Officials are bracing for an influx of thousands of migrants along the U.S.-Mexico border when the Trump administration-era Title 42 restrictions end this month. Immigration experts say the move could trigger a surge of asylum-seeking migrants released by federal immigration authorities in border states, reports the Arizona Republic. Title 42 was invoked under President Trump's administration in March 2020 and has continued to be enforced by the Biden administration as a tool to mitigate flows of migrants. On Nov. 15, U.S. District Judge Emmet Sullivan in Washington, D.C. gave the Biden administration five weeks to prepare for the end of the restriction. The administration appealed Sullivan's order on Wednesday, focusing on the authority of the U.S. Centers for Disease Control and Prevention to issue orders regulating migration. The government seemed to be planning to meet the Dec. 21 deadline to end the use of Title 42. Roughly 44,700 people are on waitlists in 10 Mexican border cities for the opportunity to ask for asylum.

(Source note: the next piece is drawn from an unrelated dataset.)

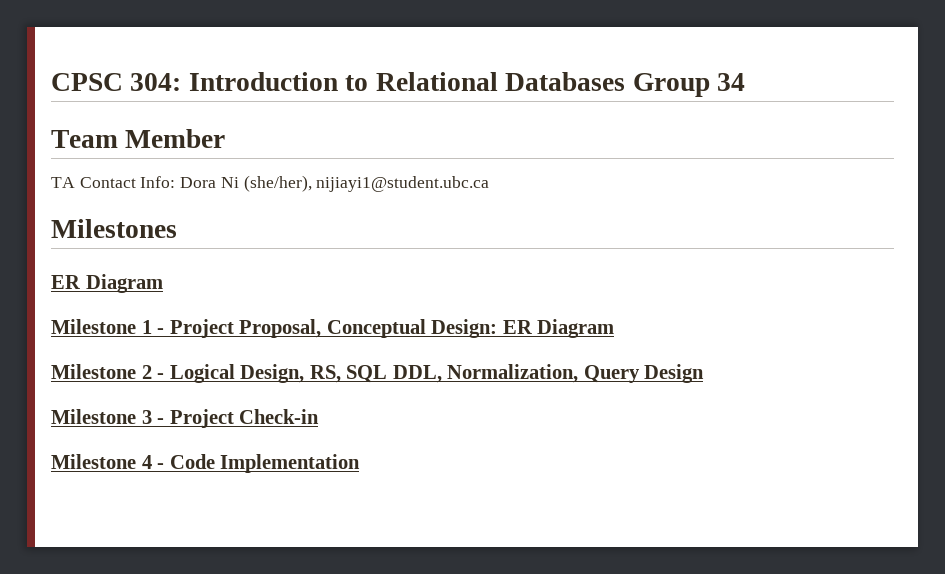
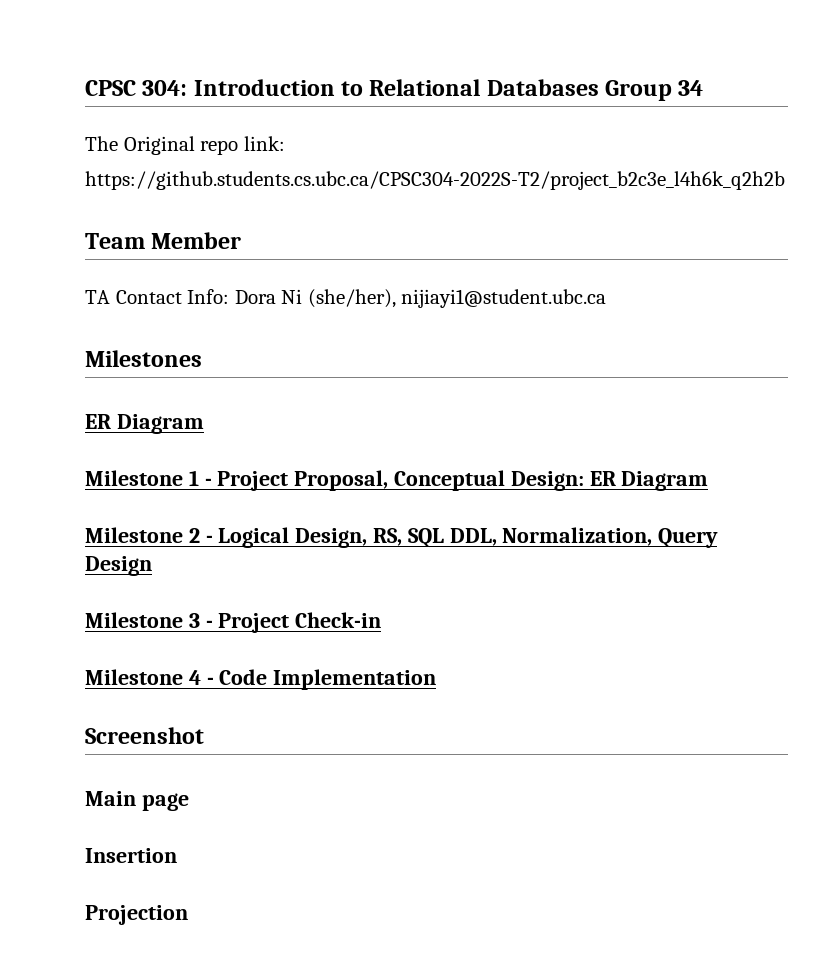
+ The Original repo link: https://github.students.cs.ubc.ca/CPSC304-2022S-T2/project_b2c3e_l4h6k_q2h2b
+ Screenshot
+ Main page
+ Insertion
+ Projection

Experts say the number of asylum seekers will increase, especially from Mexico, El Salvador, Guatemala, Honduras, Haiti and Venezuela. Once the initial surge of numbers pass, the total is are projected to level out and stabilize. The number of migrants Border Patrol agents must process will “likely be double or greater” once Title 42 is lifted, placing further strain on the agency, according to a September U.S. Department of Homeland Security Office of Inspector General report. The report said the Border Patrol is unprepared to deal with the increase.


Once Title 42 is lifted, the Biden administration plans to revert to normal processing of migrants under the Immigration and Nationality Act. “Unwinding (Title 42) is really just returning to normal processing under the law,” said Chelsea Sachau of the Florence Immigrant and Refugee Rights Project. “It's just the government doing what it was doing for years before the pandemic occurred.” Under the law, migrants are processed and either can be removed from the U.S., placed in immigration detention or released with a notice to appear in immigration court later. U.S. immigration courts already have a 1.9 million-case backlog. Title 42 is a rarely used section of the U.S. Code that relates to public health and welfare. When Title 42 was invoked, it was to mitigate the spread of COVID-19 in immigration facilities. For nearly three years, the policy has been used to rapidly expel migrants and asylum seekers to Mexico or their home countries. Migrants have decried Title 42 for impeding their ability to seek asylum while they’re fleeing violence, threats and economic instability in their home countries. Since January 2021, Human Rights First has documented 0,318 reports of “kidnapping, murder, torture, rape, and other violent attacks” against migrants expelled to Mexico under Title 42.